The exhaustion was making him soft, so instead of a proper spanking, he was rocking his son in his lap, telling him stories, and doing anything he could think of to settle the lad for the night. It wasn’t working, and he spent hours browsing through books and journals on potions and medi-wizardry, looking for something to remedy the situation. It wasn’t doing much good, as the one thing the texts unequivocally agreed upon was that a child's subconscious and his magical core were so tightly interwoven, that altering the one had untold consequences for the other. That dependability diminished as the mind and magical core matured, but that happy occurrence didn’t happen until a child was old enough to wield a wand. The grim consensus was that any mind- and even mood-altering substances applied before that milestone was reached inevitably led to damage to a child’s magical core.

He put his head in his hands, thinking with longing of a few ready-made doses of Wit-Sharpening Solution in his study. If not for his overindulgence early that month, he wouldn’t hesitate, instead Severus pushed himself to his feet, and went to make more coffee. Meanwhile, Harry seemed to be enjoying his first nightmare-free rest in a long time, and Severus wondered if he managed to do something right this morning. He grimaced, he had been exceptionally lenient in agreeing to get up at 4 in the morning, but it had seemed pointless to insist on going back to sleep with the boy in hysterics. Could he duplicate this unexpected success at bedtime? He couldn’t very well allow the child to stay up until he dropped.

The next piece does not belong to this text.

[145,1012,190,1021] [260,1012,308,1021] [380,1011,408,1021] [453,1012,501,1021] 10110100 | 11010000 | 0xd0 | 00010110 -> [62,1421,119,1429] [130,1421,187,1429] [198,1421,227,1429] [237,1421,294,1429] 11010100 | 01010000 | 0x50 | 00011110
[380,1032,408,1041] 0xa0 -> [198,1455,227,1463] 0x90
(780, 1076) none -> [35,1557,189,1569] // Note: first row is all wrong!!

He poured himself a tall mug of the bitter concoction, determined to dredge up some concentration and find a way to at least tweak the anti-anxiety draft he was giving Harry to help with digestion. It wasn’t near potent enough to stand in for the Calming Draft he couldn’t use, but Severus was convinced he would be able to mimic some of the calming properties without mood-altering effects of a calming draft.

He was compiling a list of ingredients that could affect the adrenal glands, without wrecking havoc on the brain at the same time, when the doorbell rang loudly. Severus jerked, spilling hot liquid down his hand. Cursing, he set the mug down, raising his wand to muffle the damnable contraption. If the imbecile at the door woke his child, he wouldn’t be responsible for his actions!

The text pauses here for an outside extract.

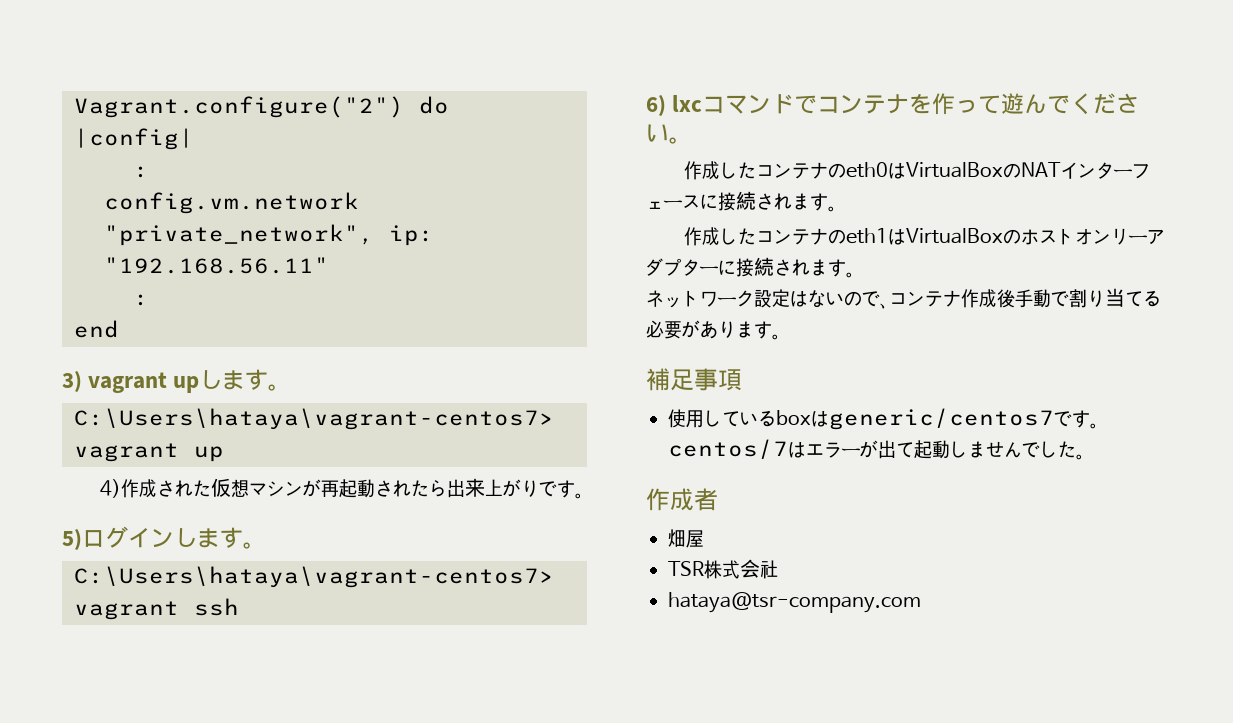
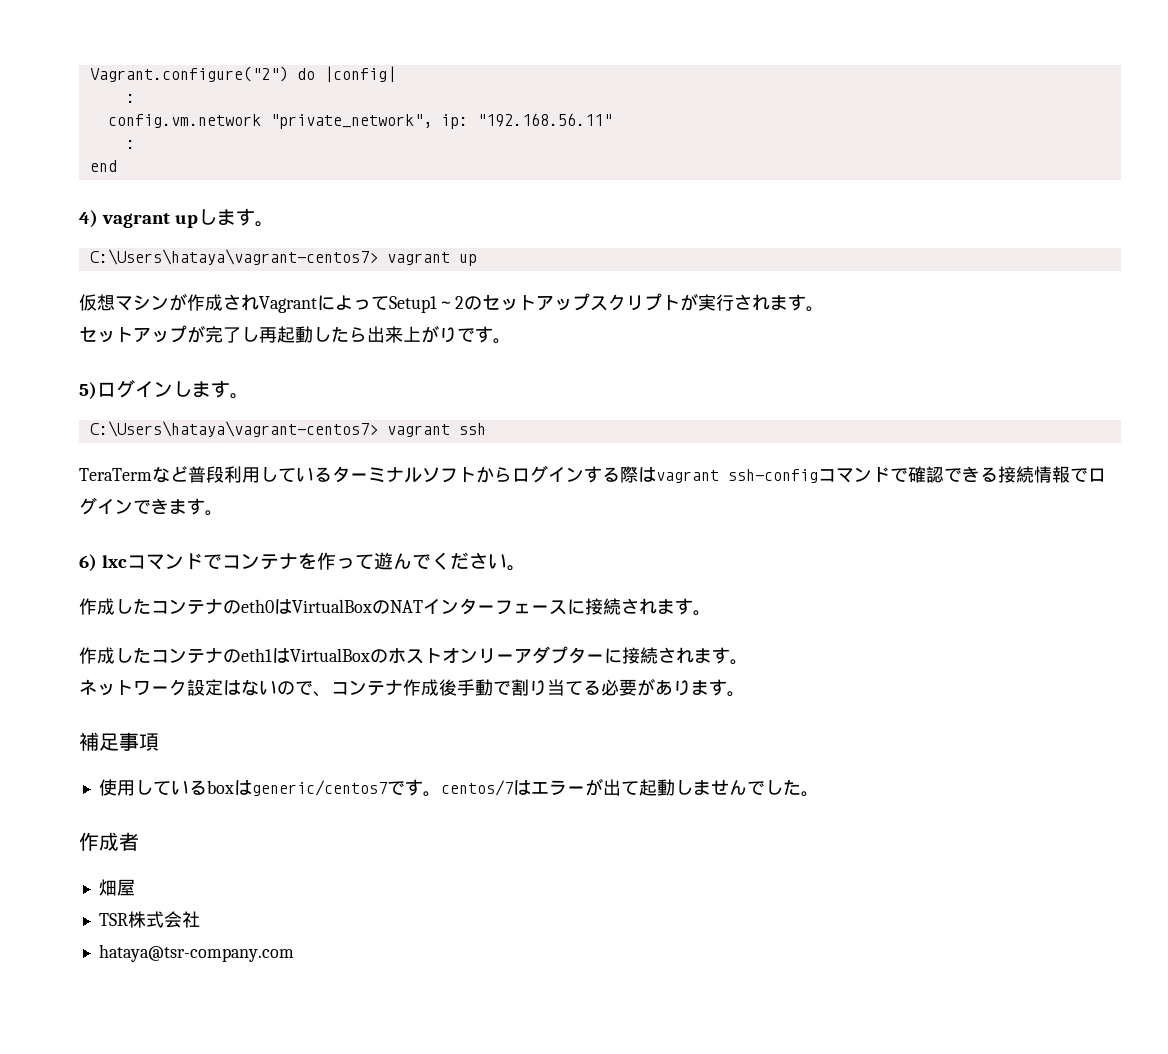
[62,371,82,393] 3) -> [79,210,98,228] 4)
[99,478,411,498] 4)作成された仮想マシンが再起動され -> [79,293,824,313] [79,325,331,343] 仮想マシンが作成されVagrantによってSetup1～2のセットアップスクリプトが実行されます。 // セットアップが完了し再起動し
(239, 607) none -> [79,465,1106,483] [79,497,223,516] // TeraTermなど普段利用しているターミナルソフトからログインする際はvagrant ssh-configコマンドで確認できる接続情報でログインできます。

He stalked into the corridor, pulling the door open with a bang.

“What do you think you’re doing?!” Severus shouted, temper fraying at the sight of the neighbour’s brat.

The boy on the porch stepped back with a startled yelp, wide blue eyes staring up at him with fright. Severus glared at the insolent child for a moment, before looking around for the boy’s keeper and finding no one.

“Did you come here as a lark?!” the man growled, suddenly furious, imagining Harry doing the same foolish thing. His hand shot out, latching to the boy’s shoulder, spinning him about and applying a mighty smack to his rear. “You aren’t going to get away with sneaking out, I’ll make sure of that, idiot child!”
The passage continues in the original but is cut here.